Stored data Start Marker
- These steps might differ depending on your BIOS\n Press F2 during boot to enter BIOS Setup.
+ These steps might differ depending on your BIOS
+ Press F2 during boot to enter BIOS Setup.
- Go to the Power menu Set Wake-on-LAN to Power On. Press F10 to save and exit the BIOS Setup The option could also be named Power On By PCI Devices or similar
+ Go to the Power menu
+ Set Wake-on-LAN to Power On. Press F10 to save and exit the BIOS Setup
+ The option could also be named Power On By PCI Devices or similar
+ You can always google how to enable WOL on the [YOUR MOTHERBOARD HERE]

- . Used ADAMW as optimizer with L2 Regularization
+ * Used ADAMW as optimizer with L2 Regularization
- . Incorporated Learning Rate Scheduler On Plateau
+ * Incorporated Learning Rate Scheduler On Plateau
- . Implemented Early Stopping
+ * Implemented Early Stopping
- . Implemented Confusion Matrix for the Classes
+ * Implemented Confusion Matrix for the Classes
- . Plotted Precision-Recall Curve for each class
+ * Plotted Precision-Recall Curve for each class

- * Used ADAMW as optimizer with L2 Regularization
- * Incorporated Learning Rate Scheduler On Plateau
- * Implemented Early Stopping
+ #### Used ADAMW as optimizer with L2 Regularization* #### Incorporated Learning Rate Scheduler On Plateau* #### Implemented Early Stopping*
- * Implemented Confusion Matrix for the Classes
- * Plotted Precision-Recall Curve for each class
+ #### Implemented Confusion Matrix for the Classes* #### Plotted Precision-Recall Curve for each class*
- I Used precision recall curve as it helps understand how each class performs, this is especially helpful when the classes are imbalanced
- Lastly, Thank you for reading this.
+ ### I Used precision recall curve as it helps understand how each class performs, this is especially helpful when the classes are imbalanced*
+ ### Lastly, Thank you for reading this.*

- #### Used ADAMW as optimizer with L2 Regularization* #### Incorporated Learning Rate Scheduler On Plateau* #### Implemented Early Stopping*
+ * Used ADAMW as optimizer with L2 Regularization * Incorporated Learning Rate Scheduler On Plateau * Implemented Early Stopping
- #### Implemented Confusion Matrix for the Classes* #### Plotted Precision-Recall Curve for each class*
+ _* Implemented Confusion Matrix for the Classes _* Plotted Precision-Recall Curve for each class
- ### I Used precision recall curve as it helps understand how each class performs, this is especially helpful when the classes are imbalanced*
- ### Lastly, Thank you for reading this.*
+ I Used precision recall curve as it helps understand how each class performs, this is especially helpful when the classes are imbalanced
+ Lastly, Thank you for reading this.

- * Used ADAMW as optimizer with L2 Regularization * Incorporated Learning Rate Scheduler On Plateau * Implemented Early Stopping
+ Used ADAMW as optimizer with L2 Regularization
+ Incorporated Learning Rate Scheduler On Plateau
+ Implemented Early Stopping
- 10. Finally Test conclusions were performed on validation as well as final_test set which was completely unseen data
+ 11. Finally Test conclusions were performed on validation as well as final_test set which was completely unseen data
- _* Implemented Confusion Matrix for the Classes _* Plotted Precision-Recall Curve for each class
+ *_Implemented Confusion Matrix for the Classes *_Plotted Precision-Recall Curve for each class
Stored data End Marker
Search the records for the word "Regularization" and return every line that holds it.

- . Used ADAMW as optimizer with L2 Regularization
+ * Used ADAMW as optimizer with L2 Regularization
- * Used ADAMW as optimizer with L2 Regularization
+ #### Used ADAMW as optimizer with L2 Regularization* #### Incorporated Learning Rate Scheduler On Plateau* #### Implemented Early Stopping*
- #### Used ADAMW as optimizer with L2 Regularization* #### Incorporated Learning Rate Scheduler On Plateau* #### Implemented Early Stopping*
+ * Used ADAMW as optimizer with L2 Regularization * Incorporated Learning Rate Scheduler On Plateau * Implemented Early Stopping
- * Used ADAMW as optimizer with L2 Regularization * Incorporated Learning Rate Scheduler On Plateau * Implemented Early Stopping
+ Used ADAMW as optimizer with L2 Regularization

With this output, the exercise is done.